Courting
danger
Four judges of the superior courts took oaths of
office recently, three in the Court of Appeal and one in the Supreme
Court.
Normally, such events in the rarefied atmosphere
of Hulftsdorp would have been greeted with an incurious response
from the public. But, in this case, they have triggered debate due
to President Mahinda Rajapaksa appointing the judges directly, despite
the 17th Amendment stating that the approval of the Constitutional
Council (CC) must be first obtained "upon a recommendation
made to the Council by the President."
He has also opted to disregard a recommendation
by the former President and by the Attorney General that, as per
tradition, one of the vacancies should be filled by a senior officer
from the official bar.
Other similar Presidential appointments have been
made to commissions on the police and the public service. These
cannot, in all conscience, be referred to any longer, as 'independent
commissions'.
The recent appointment of judges takes this constitutional
transgression to even more dangerous levels.

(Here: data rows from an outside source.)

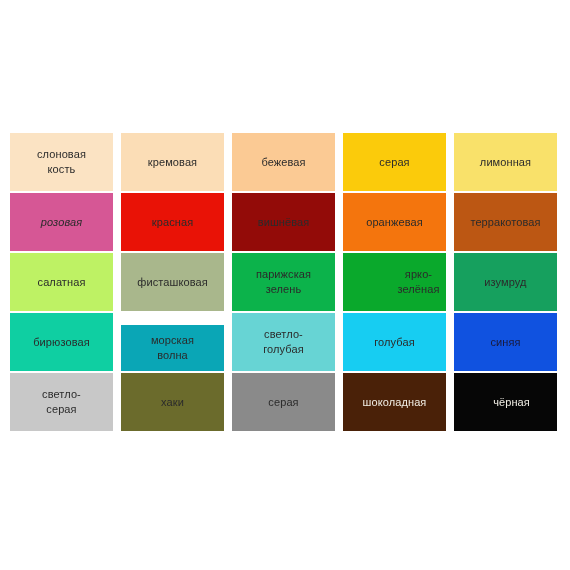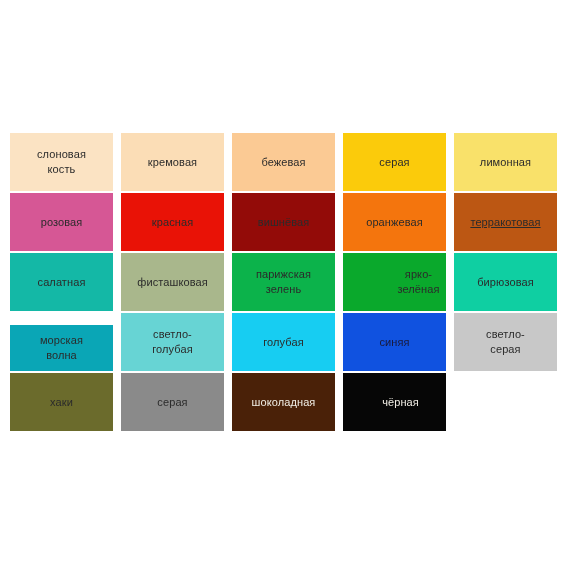--- a/index.html
+++ b/index.html
@@ -81,7 +81,7 @@
     </div>
 
     <div class="swatch" style="background-color: rgb(214, 87, 149);">
-      <span class="swatch-label" style="color: rgb(43, 43, 43);">розовая</span>
+      <span class="swatch-label" style="color: rgb(43, 43, 43); font-style: italic;">розовая</span>
     </div>
     <div class="swatch" style="background-color: rgb(233, 18, 6);">
       <span class="swatch-label" style="color: rgb(43, 43, 43);">красная</span>

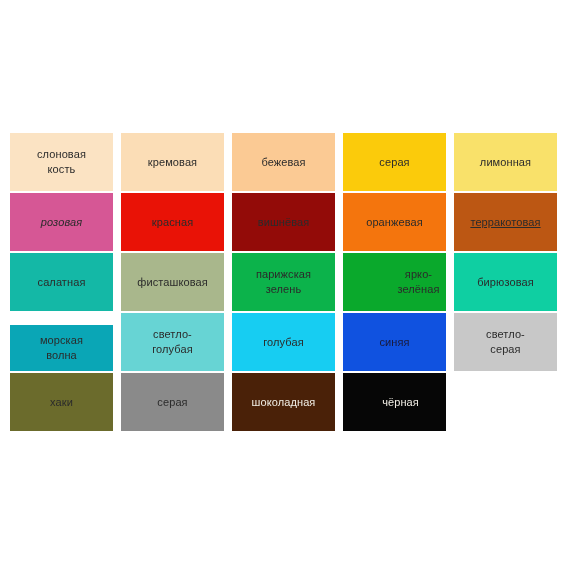--- a/index.html
+++ b/index.html
@@ -93,7 +93,7 @@
       <span class="swatch-label" style="color: rgb(43, 43, 43);">оранжевая</span>
     </div>
     <div class="swatch" style="background-color: rgb(188, 87, 19);">
-      <span class="swatch-label" style="color: rgb(43, 43, 43); text-decoration: underline;">терракотовая</span>
+      <span class="swatch-label" style="color: rgb(43, 43, 43);">терракотовая</span>
     </div>
 
     <div class="swatch" style="background-color: #14b8a6;">

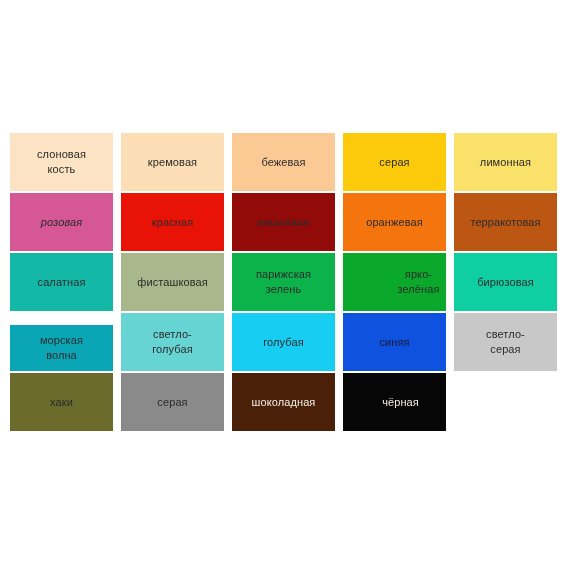--- a/index.html
+++ b/index.html
@@ -96,7 +96,7 @@
       <span class="swatch-label" style="color: rgb(43, 43, 43);">терракотовая</span>
     </div>
 
-    <div class="swatch" style="background-color: #14b8a6;">
+    <div class="swatch" style="background-color: #bef264;">
       <span class="swatch-label" style="color: rgb(43, 43, 43);">салатная</span>
     </div>
     <div class="swatch" style="background-color: rgb(169, 183, 140);">

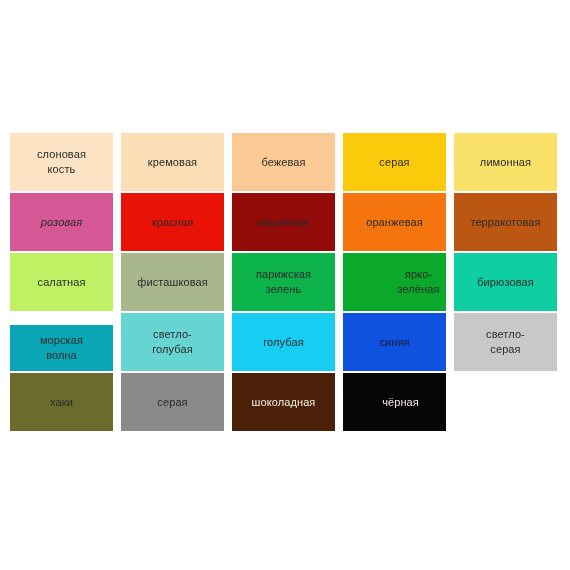--- a/index.html
+++ b/index.html
@@ -109,6 +109,9 @@
     <div class="swatch" style="background-color: rgb(10, 169, 44); padding-left: 48px;">
       <span class="swatch-label" style="color: rgb(43, 43, 43);">ярко-зелёная</span>
     </div>
+    <div class="swatch" style="background-color: rgb(22, 160, 94);">
+      <span class="swatch-label" style="color: rgb(43, 43, 43);">изумруд</span>
+    </div>
 
     <div class="swatch" style="background-color: rgb(15, 207, 162);">
       <span class="swatch-label" style="color: rgb(43, 43, 43);">бирюзовая</span>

Judges, by virtue of their very role, are expected
to uphold the rule of law and hold the scales of justice evenly
in their hands. What is the impact on this time-honoured role when
their very appointments are scrutinized on the basis of constitutional
legitimacy? In what position does this put lawyers appearing before
them or litigants taking their grievances to court? What damage
does this cause to the institution of the judiciary which has already
suffered trenchant criticism in recent years? These are grave questions
that go to the very heart of Sri Lanka's democratic system.
As our Legal Columnist pointed out last week,
a dangerous precedent has been set for the future, particularly
when the Government proposes constitutional solutions for the North-East
conflict. When the Constitution is disregarded at will where processes
of governance are concerned, what sanctity can be attached to it
otherwise? Are we not lending support to those who mock Sri Lanka's
Constitution as a worthless document? Then again, we had a recent
discussion on a "new Bill of Rights for Sri Lanka" hosted
by the Ministry of Constitutional Affairs even while the non-implementation
of the 17th Amendment was being loudly justified by the Government.
The ironic ignoring of the Constitution on the
one hand and the farcical proposing of expanded constitutional remedies
would have been immediately highlighted by conscientious civil society
organisations elsewhere in South Asia. Energetic protests would
have ensued as we have seen in Nepal where a monarch who dared to
bypass that country's constitution is now sidelined. Barring a few
groups, Sri Lanka's civil society, by its polite acquiescence if
not complicity in such exercises of constitutional hypocrisy, is
partly to blame for this present situation of chaos.
An early excuse as to why the President was not
filling the vacancies to the CC was the inability of the smaller
political parties, (the JVP, the JHU and the TNA) to agree on nomination
of the last member to the CC. However, senior lawyers have subjected
the relevant constitutional articles to careful interpretation and
opined that this hurdle could be overcome by preferring that option
that is the most constitutional.
This is that the President should forthwith appoint
the five nominated members to the CC already sent to him some months
back by the Leader of the Opposition and the Prime Minister. This
would enable the Council to function with its ex officio members
(the Prime Minister, the Leader of the Opposition and the Speaker
as Chairman) thus satisfying the required quorum of six members.
In addition, it is solely in the Presidential hands to give effect
to the sitting of his own appointee.
Thus, insisting on the last member to be nominated
by the smaller parties before he makes the appointments appears
to be unnecessary. Past practice during the term of the first CC
was that all appointments were not made at one and the same time.
We have asked this earlier and ask it again. If
the President justifies his appointments to the commissions on the
basis of necessity, (or inherent powers) why cannot this same doctrine
be invoked by him to compel the remaining nomination to the CC?
The Attorney General's opinion that the JVP cannot constitute part
of the smaller parties who can make the nomination by majority vote
of the remaining member to the CC should act as a further impetus.
The 17th Amendment was passed in 2001 purely to
limit what had earlier been sole presidential authority in making
the appointments. It could not be said surely that the President,
in making the appointments directly, has chosen the alternative
that gives full effect to the intention of Parliament in passing
the 17th Amendment in the first place. Rather, the contrary seems
to be the case.
We urge the President to choose the most constitutional alternative
to filling the vacancies in the CC rather than an option that defeats
the very purpose of the Constitution. A wider response from the
public, including concerned bodies such as the Bar Association of
Sri Lanka is needed. More conscientious voices should be heard,
urging the Government back onto the path of constitutional democracy.